■ **YOUR ASSIGNMENT**
All lines containing the string "vectors" must be copied from the entries.

■ **DATA SUPPLIED**
————

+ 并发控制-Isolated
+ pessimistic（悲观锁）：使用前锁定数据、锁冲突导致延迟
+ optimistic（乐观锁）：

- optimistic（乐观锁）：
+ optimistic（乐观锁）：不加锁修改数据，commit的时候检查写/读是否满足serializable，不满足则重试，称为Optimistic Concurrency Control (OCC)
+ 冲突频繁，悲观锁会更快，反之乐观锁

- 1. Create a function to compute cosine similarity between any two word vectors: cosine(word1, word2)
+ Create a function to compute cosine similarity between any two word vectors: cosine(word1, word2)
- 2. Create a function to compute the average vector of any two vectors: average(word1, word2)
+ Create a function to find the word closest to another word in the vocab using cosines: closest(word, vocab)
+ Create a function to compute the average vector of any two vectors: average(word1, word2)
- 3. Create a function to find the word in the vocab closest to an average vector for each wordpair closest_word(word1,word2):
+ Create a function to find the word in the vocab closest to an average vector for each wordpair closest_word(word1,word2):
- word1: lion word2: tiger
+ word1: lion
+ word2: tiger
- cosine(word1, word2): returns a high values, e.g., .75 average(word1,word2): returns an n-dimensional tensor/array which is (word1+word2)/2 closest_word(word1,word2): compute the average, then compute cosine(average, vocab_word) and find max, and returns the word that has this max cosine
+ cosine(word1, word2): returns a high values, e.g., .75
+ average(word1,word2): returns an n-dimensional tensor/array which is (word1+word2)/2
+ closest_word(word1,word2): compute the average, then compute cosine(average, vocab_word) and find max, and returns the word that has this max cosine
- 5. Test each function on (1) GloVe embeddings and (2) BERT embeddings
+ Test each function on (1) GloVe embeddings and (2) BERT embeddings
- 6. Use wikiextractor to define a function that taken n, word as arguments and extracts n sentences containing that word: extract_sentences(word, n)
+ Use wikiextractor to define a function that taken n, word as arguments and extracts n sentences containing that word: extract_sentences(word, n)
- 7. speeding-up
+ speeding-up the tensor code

————

■ **RESPONSE TO THE EXERCISE**
- 1. Create a function to compute cosine similarity between any two word vectors: cosine(word1, word2)
+ Create a function to compute cosine similarity between any two word vectors: cosine(word1, word2)
- 2. Create a function to compute the average vector of any two vectors: average(word1, word2)
+ Create a function to compute the average vector of any two vectors: average(word1, word2)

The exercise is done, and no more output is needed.